Edward IV took over.

The real problem is that England never accepted Salic law, and the French followed it assiduously.  When Henry I, son of William the Conquerer, died, he obtained the word of all of the nobles that his daughter, Matilda, would have succession rights.  This created precedent for the first (English) amendment to Salic Law...the monarchy would pass through a woman, if not reside in her.  (It took until Mary Tudor for a female monarch to be actually crowned.)  Eventually, Matilda's son Henry II did succeed, but not before the first War of the Sexes took place.  Stephen of Blois usurped the throne in 1135, but the matter was settled when it was agreed that Henry II would follow on Stephen's death.  Thus the crown passed through a woman, contrary to Salic Law.
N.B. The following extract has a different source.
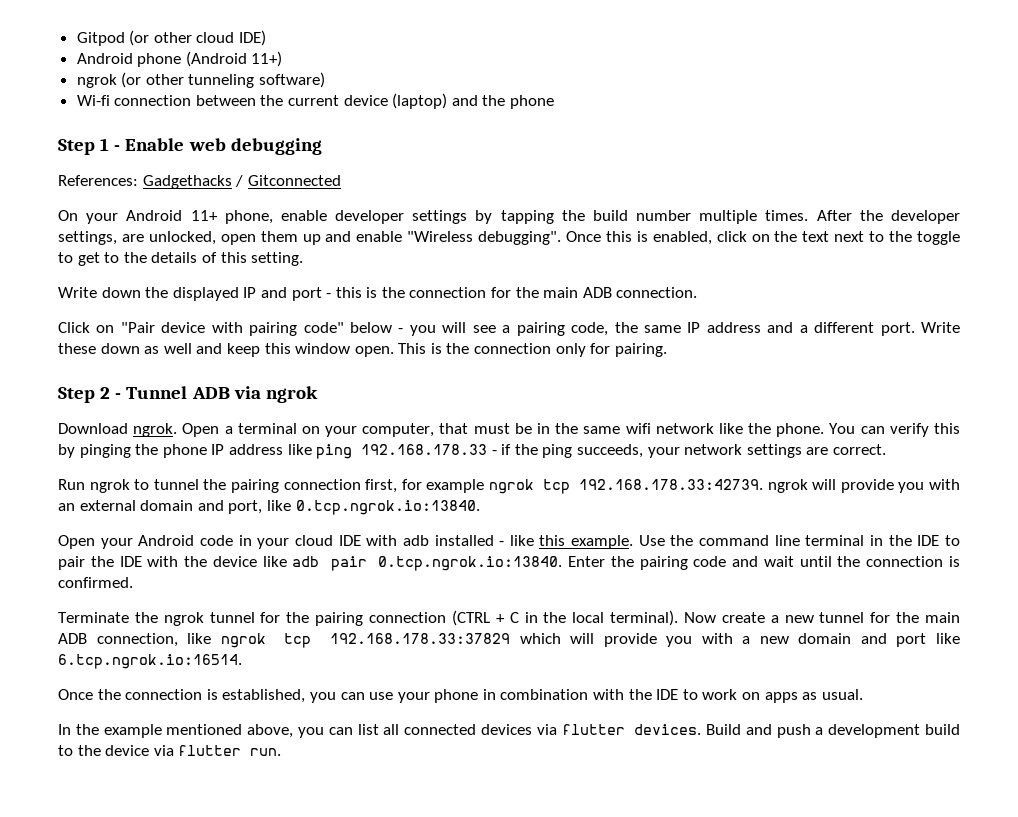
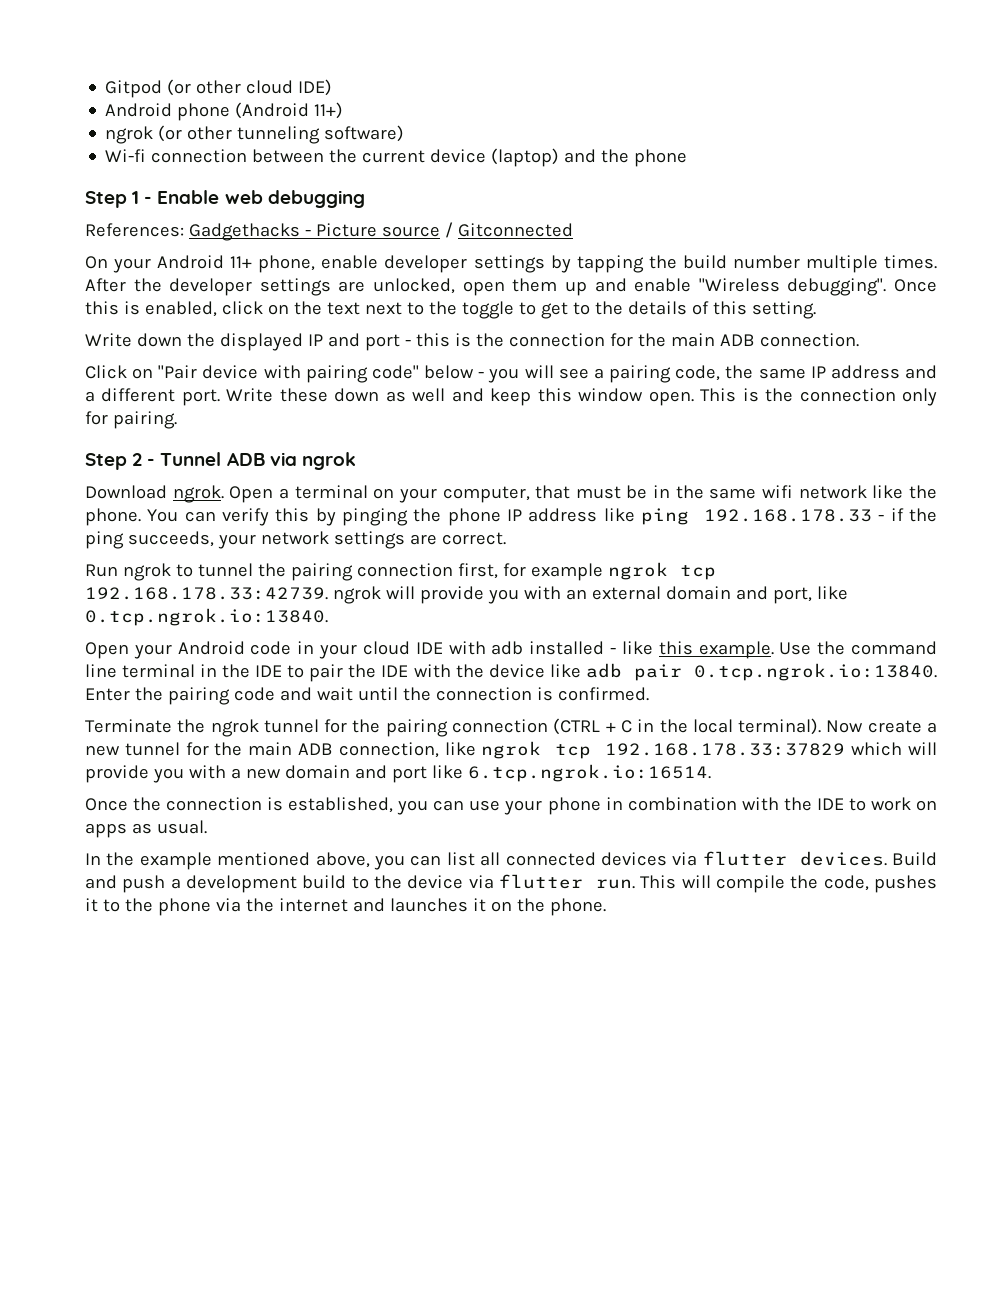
(232, 182) none -> [304,223,440,237] - Picture source
[58,231,117,245] settings, -> [259,278,331,296] settings
(282, 752) none -> [640,875,937,893] [85,898,606,916] This will compile the code, pushes it to the phone via the internet and launches it on the phone.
That laid the groundwork for Henry V.  Everyone who has ever watched the film Braveheart knows the story of Isabel, daughter of Phillip IV of France, who married the notoriously gay Prince Edward II.  Phillip IV and his male heirs died off, leaving only Isabel for the French crown...if you followed English rules of succession.  The curtain closes on that act with England claiming the French crown, and France denying it to them.

Isabel's son, Edward III, died leaving too many sons, and so turmoil ruled.  Eventually the Earl of Bolingbroke, grandson of Edward III, usurped the throne and started the Lancastrian line (his father was the Duke of Lancaster) as Henry IV.  His son was Henry V, who married Cathrine de Voilois, merging the two nations briefly.

But the French never bought into that tricky legal maneuver that amended the Salic Law, to allow women to rule.  So, for the French no dynastic rights could pass through a woman, and Isabel's claim was naught.  In a huge note of irony, it took a woman to establish that women could not rule in France: Joan of Arc.